RH – I’m not aware of much science that has come out of the Icelandic station. The location offers some interesting opportunities which we have explored in the past, but I’m not aware of anything coming out of that base at this time.

Mark Garnier MP – I must declare an interest as Vice Chair of the APPG for Space and Chair of the advisory board of the Shetland Space Centre. We’re looking to have in the region of 30,000 satellites in space and it is getting congested, can these satellites survive space weather events?
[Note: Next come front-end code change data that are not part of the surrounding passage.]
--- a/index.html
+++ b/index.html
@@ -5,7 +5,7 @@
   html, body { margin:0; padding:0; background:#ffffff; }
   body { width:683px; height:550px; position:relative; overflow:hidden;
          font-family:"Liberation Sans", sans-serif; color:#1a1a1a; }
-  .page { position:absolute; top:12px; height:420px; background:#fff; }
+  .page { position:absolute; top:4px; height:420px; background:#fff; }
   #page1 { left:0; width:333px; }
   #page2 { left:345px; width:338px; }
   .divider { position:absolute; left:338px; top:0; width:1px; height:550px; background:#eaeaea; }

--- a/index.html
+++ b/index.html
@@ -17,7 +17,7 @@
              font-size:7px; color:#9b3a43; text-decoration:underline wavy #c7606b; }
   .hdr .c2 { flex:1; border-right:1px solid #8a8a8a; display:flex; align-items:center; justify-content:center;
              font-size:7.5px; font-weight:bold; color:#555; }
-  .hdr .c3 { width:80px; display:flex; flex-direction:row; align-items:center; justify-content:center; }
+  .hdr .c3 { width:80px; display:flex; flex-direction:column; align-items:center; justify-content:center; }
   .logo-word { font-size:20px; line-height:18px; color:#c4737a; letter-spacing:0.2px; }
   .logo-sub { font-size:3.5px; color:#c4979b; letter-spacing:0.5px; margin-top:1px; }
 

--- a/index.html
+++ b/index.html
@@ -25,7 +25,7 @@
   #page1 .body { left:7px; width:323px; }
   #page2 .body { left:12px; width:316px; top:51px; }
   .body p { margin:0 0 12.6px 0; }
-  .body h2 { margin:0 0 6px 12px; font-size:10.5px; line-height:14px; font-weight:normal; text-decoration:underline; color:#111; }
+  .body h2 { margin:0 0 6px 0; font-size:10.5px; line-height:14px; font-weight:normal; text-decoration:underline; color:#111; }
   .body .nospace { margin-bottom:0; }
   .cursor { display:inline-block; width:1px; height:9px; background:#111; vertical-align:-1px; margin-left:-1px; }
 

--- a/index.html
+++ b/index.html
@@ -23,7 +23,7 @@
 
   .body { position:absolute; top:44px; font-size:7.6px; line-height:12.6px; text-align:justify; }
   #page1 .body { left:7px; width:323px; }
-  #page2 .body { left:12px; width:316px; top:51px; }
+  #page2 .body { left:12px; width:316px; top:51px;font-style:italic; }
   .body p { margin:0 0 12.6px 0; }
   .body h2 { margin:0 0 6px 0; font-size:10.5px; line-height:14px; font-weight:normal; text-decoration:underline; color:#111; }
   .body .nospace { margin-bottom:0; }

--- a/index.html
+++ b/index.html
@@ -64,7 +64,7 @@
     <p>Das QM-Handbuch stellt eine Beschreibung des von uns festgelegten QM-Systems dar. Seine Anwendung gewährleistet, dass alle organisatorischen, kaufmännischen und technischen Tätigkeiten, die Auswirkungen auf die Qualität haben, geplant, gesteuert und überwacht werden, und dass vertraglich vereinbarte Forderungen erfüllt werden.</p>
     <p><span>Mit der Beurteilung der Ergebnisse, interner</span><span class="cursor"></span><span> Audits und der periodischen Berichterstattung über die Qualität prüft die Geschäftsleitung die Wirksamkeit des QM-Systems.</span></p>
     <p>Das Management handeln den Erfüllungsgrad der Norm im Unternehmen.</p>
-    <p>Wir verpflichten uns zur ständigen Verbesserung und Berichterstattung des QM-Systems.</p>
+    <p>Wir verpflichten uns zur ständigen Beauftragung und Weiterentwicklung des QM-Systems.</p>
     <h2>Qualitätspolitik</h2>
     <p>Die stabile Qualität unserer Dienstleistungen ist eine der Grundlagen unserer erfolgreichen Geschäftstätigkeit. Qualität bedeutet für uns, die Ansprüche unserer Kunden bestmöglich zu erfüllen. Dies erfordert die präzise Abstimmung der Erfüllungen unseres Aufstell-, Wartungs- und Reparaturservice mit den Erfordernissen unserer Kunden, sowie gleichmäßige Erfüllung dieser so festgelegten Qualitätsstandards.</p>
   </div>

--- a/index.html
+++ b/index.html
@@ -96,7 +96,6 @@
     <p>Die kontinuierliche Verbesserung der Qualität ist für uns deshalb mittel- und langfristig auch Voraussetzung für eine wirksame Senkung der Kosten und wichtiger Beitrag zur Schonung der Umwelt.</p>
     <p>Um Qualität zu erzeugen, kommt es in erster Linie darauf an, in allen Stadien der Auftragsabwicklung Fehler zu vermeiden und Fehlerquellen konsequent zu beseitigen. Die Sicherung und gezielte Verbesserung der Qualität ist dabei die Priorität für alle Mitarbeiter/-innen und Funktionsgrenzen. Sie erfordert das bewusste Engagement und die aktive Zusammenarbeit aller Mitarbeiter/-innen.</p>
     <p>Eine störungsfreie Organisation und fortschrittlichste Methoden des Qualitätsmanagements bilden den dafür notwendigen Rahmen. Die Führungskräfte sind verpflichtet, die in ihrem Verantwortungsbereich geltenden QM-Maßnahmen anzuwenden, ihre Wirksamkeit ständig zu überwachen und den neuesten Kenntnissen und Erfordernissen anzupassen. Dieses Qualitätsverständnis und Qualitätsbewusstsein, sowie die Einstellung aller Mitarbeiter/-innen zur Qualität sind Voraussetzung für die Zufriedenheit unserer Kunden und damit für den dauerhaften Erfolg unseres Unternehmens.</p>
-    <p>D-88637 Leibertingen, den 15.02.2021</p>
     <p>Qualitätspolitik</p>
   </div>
RH – We have an 11 year solar cycle and disruption tends to go with that solar cycle. None of the satellites that have been launched in recent years have been tested by a severe space weather event. We hope that they have been designed to withstand these events, but we need more data on space weather in certain regions to be able to forecast. Space weather is part of the UK’s national security risk assessment. On 3 February, SpaceX launched 49 satellites, of which 40 of them came down due to a weak magnetic storm at an altitude of 200km (some also had a technical glitch). OneWeb, partially owned by the British government, is launching them up to 1,200km which is much higher than usual, and we don’t have much data on space weather at that altitude so there are lots of risks and unknowns. It’s been 33 years since the last great storm and the next peak in solar activity is expected in 2025 so we’re working on improving our risk assessments.

James Gray MP – I’m concerned about the collapse of the Arctic Council, and if both cables from Svalbard were severed what would the consequences be?

MB – We could manage without the cables from Svalbard, a lot of the data that is used for science could be downloaded to disks and flown out and there would only be a small delay. For military purposes there are other ground stations, so there is redundancy there. I salute the other Arctic Council members for suspending the political operations of the Council, it offers the best chance for it to come back to life after this crisis. Most of the Arctic Council’s function is for science and I’m sure the collaborations between scientists are continuing.